* _Required work_
Give the listing again exactly, omitting its images.

※ ※ ※

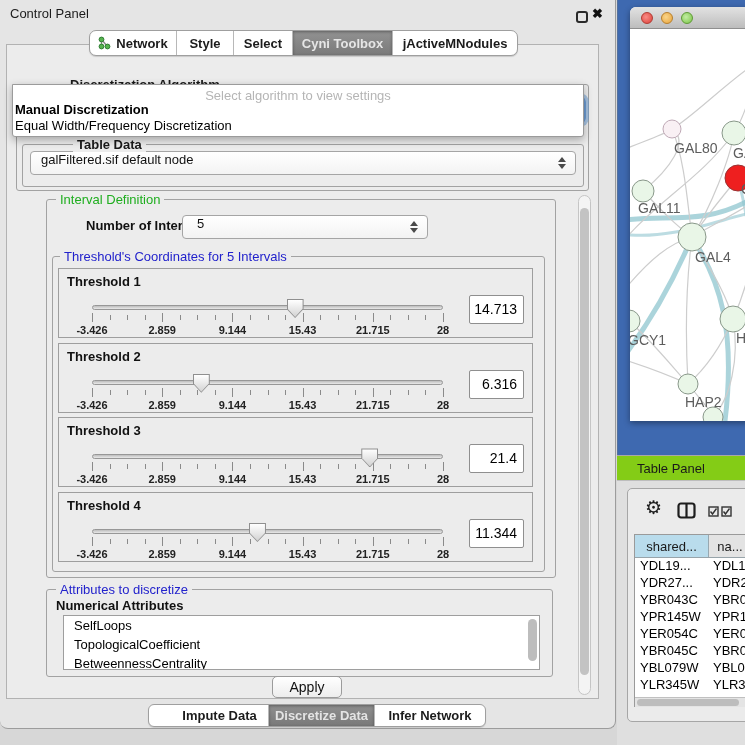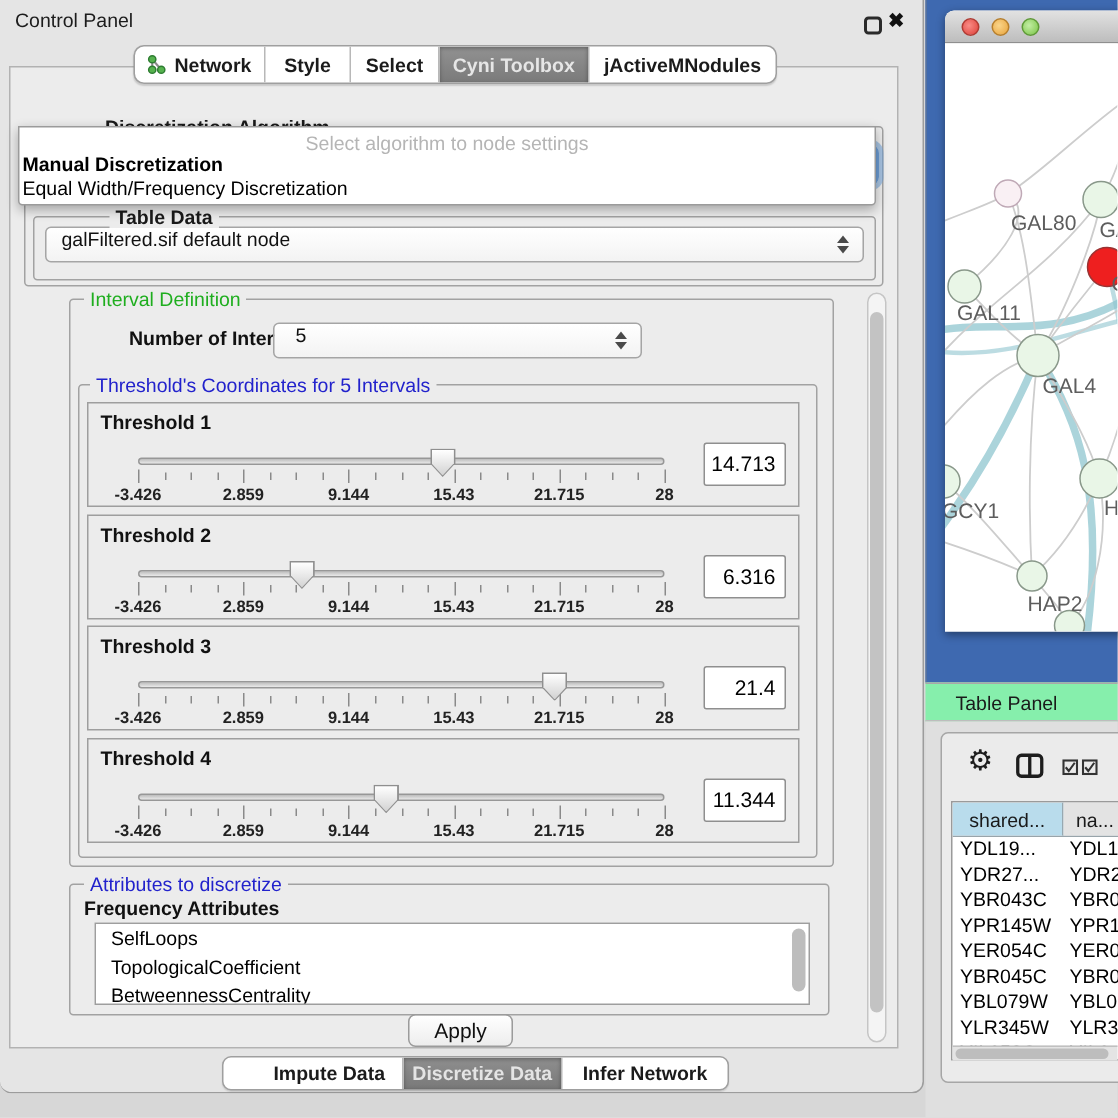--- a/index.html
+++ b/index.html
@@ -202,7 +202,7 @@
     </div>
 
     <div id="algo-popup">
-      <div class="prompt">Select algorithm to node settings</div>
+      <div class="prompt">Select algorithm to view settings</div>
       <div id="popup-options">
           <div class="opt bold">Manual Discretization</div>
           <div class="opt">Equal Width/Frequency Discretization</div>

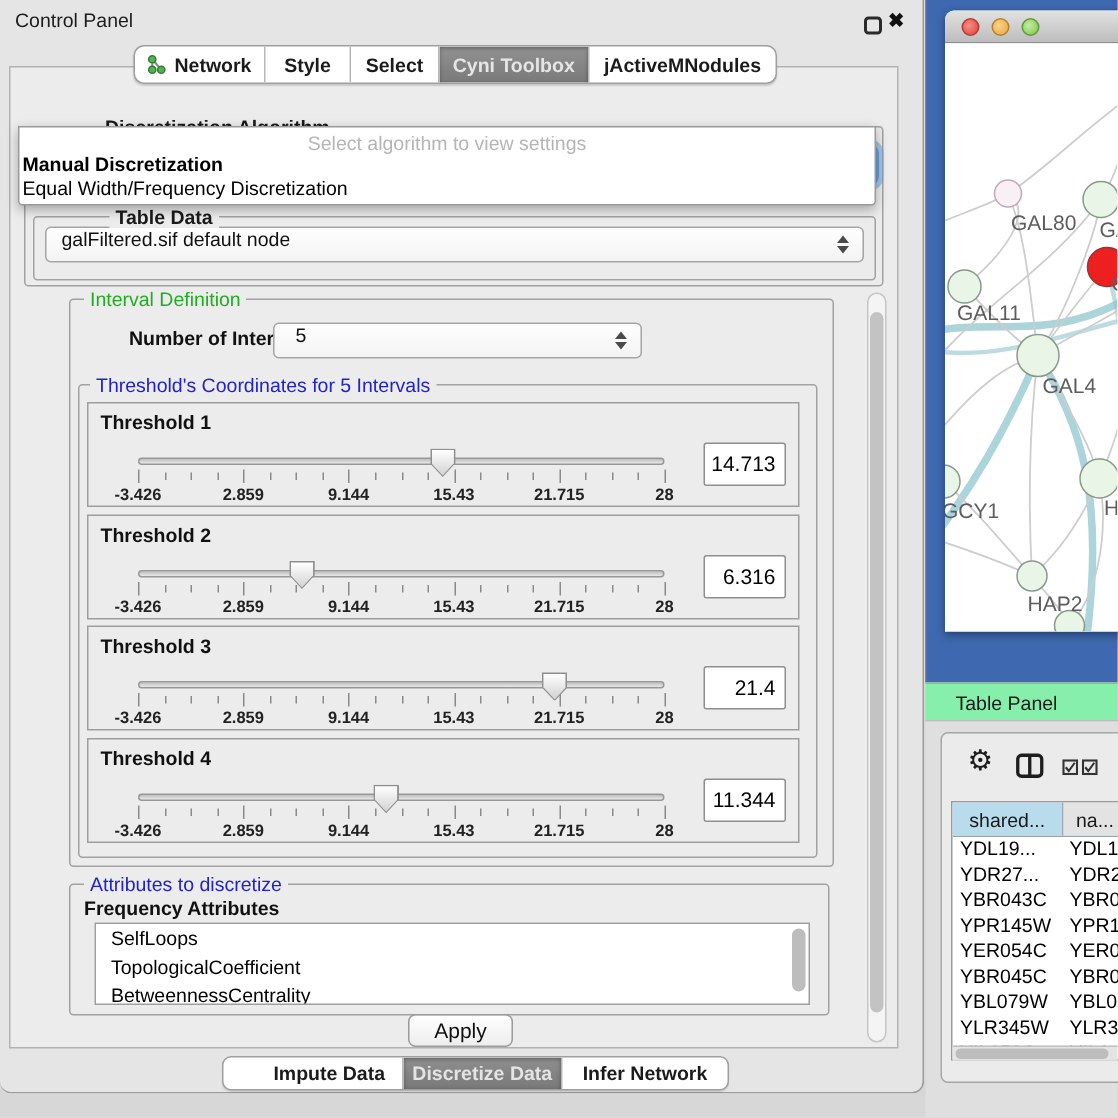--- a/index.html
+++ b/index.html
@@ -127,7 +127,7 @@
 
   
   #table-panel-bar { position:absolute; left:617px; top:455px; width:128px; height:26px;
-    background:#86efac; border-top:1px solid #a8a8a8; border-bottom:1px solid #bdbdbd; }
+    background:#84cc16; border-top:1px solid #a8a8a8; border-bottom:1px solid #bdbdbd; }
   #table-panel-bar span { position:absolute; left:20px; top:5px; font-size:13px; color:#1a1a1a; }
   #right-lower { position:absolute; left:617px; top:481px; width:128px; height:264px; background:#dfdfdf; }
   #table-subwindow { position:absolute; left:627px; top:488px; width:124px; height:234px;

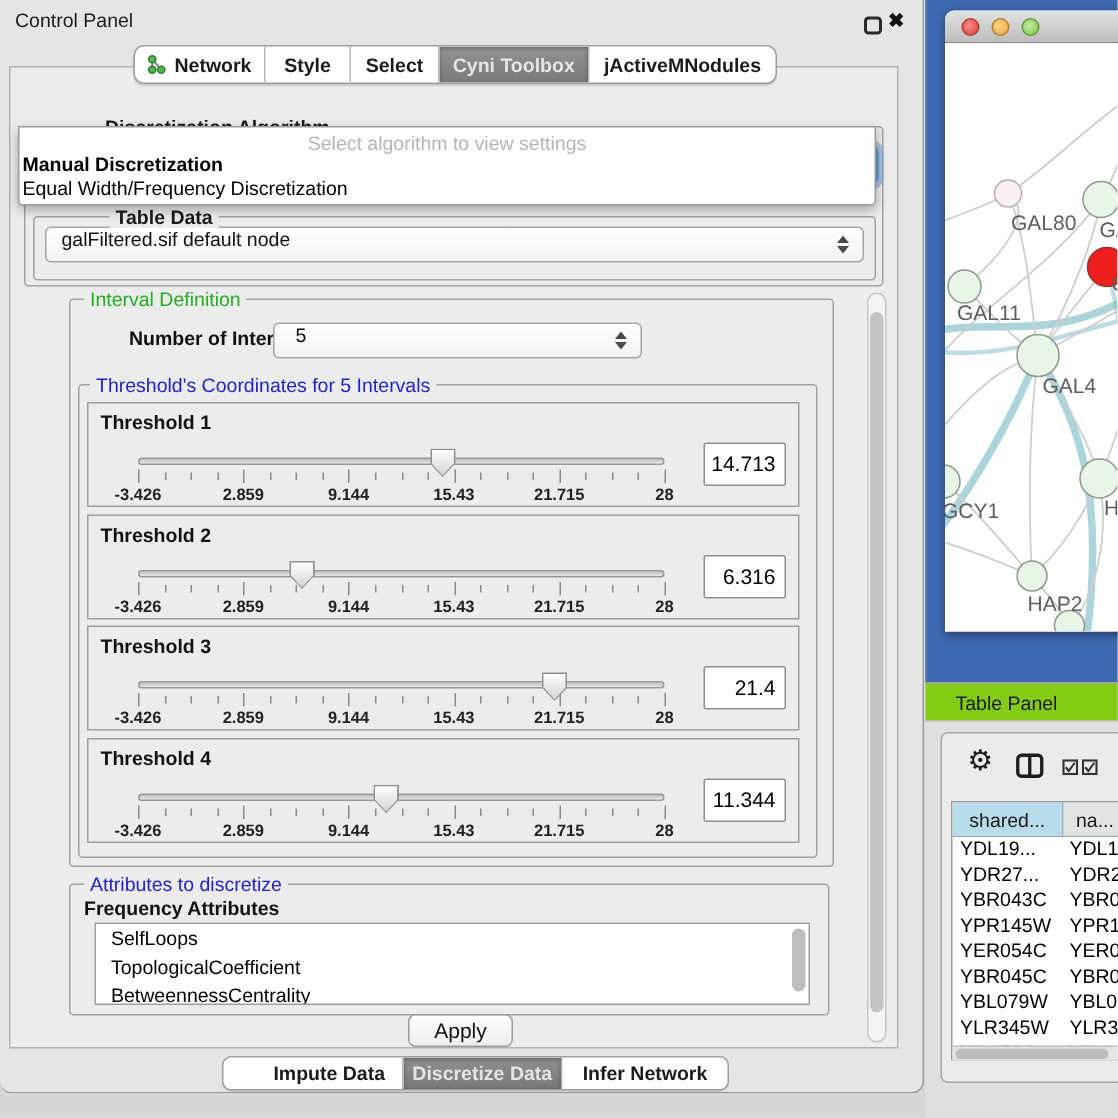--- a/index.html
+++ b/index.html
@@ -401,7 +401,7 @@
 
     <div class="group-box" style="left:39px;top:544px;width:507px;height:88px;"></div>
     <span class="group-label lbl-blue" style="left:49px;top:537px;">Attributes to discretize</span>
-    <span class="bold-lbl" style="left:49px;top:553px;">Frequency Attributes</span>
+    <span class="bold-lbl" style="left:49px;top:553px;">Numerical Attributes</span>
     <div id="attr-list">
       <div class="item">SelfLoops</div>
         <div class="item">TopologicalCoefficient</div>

※ ※ ※

* _The completed task_
--- a/index.html
+++ b/index.html
@@ -202,7 +202,7 @@
     </div>
 
     <div id="algo-popup">
-      <div class="prompt">Select algorithm to node settings</div>
+      <div class="prompt">Select algorithm to view settings</div>
       <div id="popup-options">
           <div class="opt bold">Manual Discretization</div>
           <div class="opt">Equal Width/Frequency Discretization</div>

--- a/index.html
+++ b/index.html
@@ -127,7 +127,7 @@
 
   
   #table-panel-bar { position:absolute; left:617px; top:455px; width:128px; height:26px;
-    background:#86efac; border-top:1px solid #a8a8a8; border-bottom:1px solid #bdbdbd; }
+    background:#84cc16; border-top:1px solid #a8a8a8; border-bottom:1px solid #bdbdbd; }
   #table-panel-bar span { position:absolute; left:20px; top:5px; font-size:13px; color:#1a1a1a; }
   #right-lower { position:absolute; left:617px; top:481px; width:128px; height:264px; background:#dfdfdf; }
   #table-subwindow { position:absolute; left:627px; top:488px; width:124px; height:234px;

--- a/index.html
+++ b/index.html
@@ -401,7 +401,7 @@
 
     <div class="group-box" style="left:39px;top:544px;width:507px;height:88px;"></div>
     <span class="group-label lbl-blue" style="left:49px;top:537px;">Attributes to discretize</span>
-    <span class="bold-lbl" style="left:49px;top:553px;">Frequency Attributes</span>
+    <span class="bold-lbl" style="left:49px;top:553px;">Numerical Attributes</span>
     <div id="attr-list">
       <div class="item">SelfLoops</div>
         <div class="item">TopologicalCoefficient</div>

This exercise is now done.